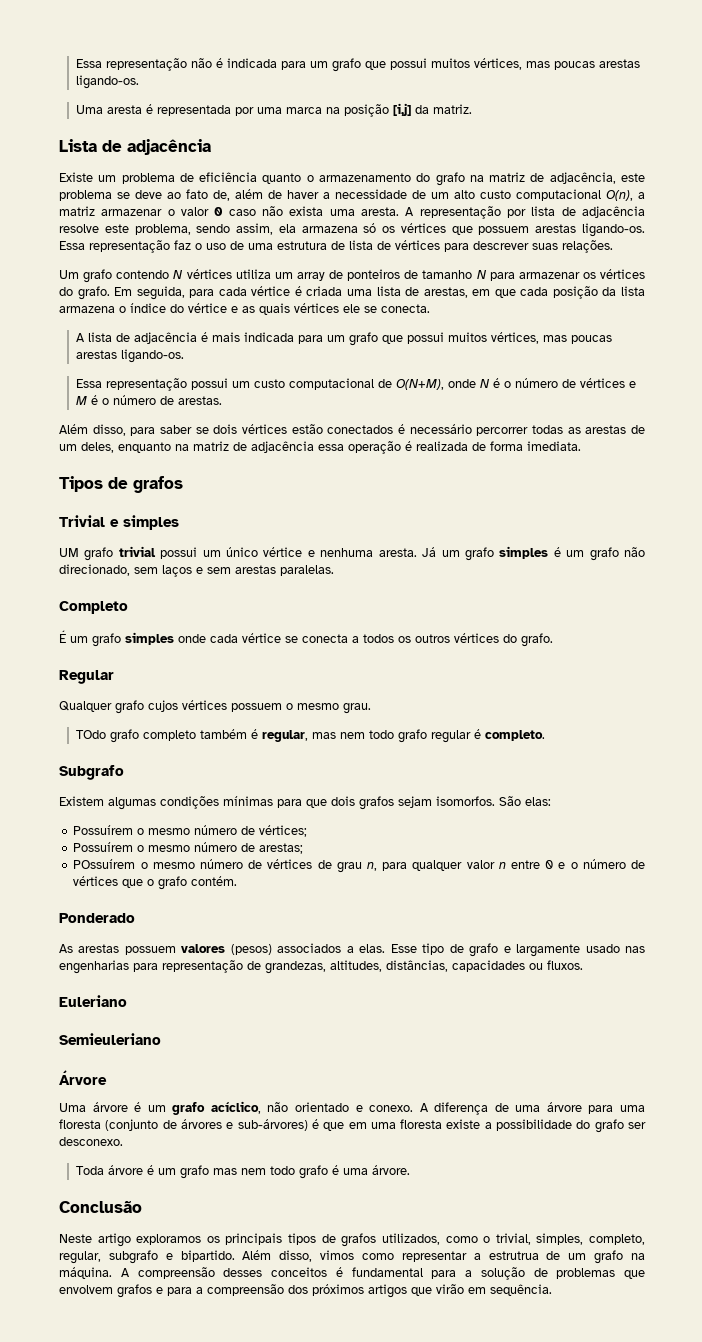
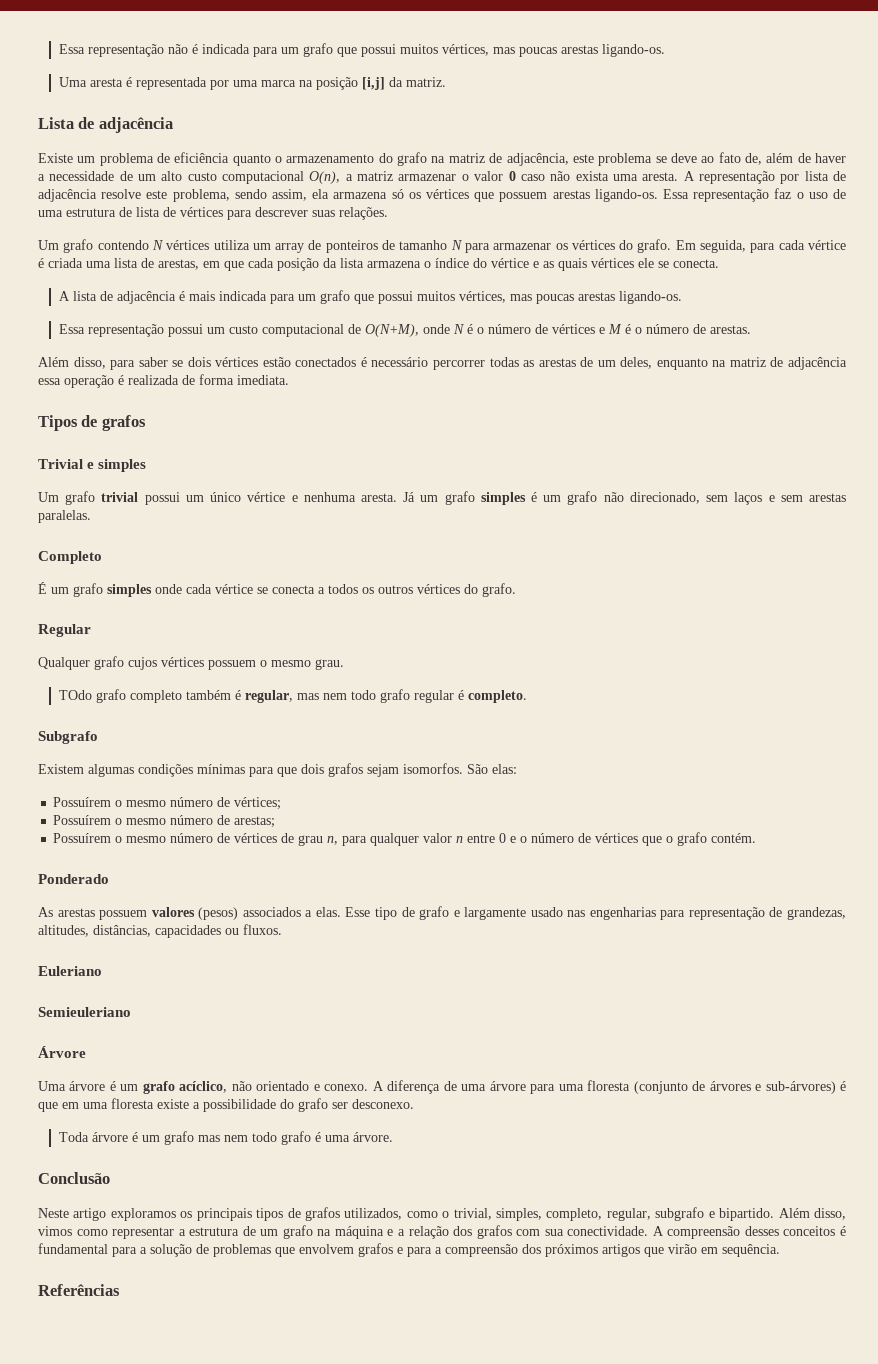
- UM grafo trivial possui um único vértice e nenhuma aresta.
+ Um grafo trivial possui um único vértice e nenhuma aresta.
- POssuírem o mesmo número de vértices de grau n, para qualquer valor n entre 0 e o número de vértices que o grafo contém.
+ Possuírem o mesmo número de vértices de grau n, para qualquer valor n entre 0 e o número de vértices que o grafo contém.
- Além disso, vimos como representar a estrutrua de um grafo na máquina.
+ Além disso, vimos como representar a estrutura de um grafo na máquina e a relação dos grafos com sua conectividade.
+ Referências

◆ ◆ ◆ ◆ ◆ ◆ ◆

#### TASK DETAILS:
Pictures excluded, repeat the records exactly from their opening line through the line containing "- POssuírem o".

#### WRITTEN RESPONSE:
- UM grafo trivial possui um único vértice e nenhuma aresta.
+ Um grafo trivial possui um único vértice e nenhuma aresta.
- POssuírem o mesmo número de vértices de grau n, para qualquer valor n entre 0 e o número de vértices que o grafo contém.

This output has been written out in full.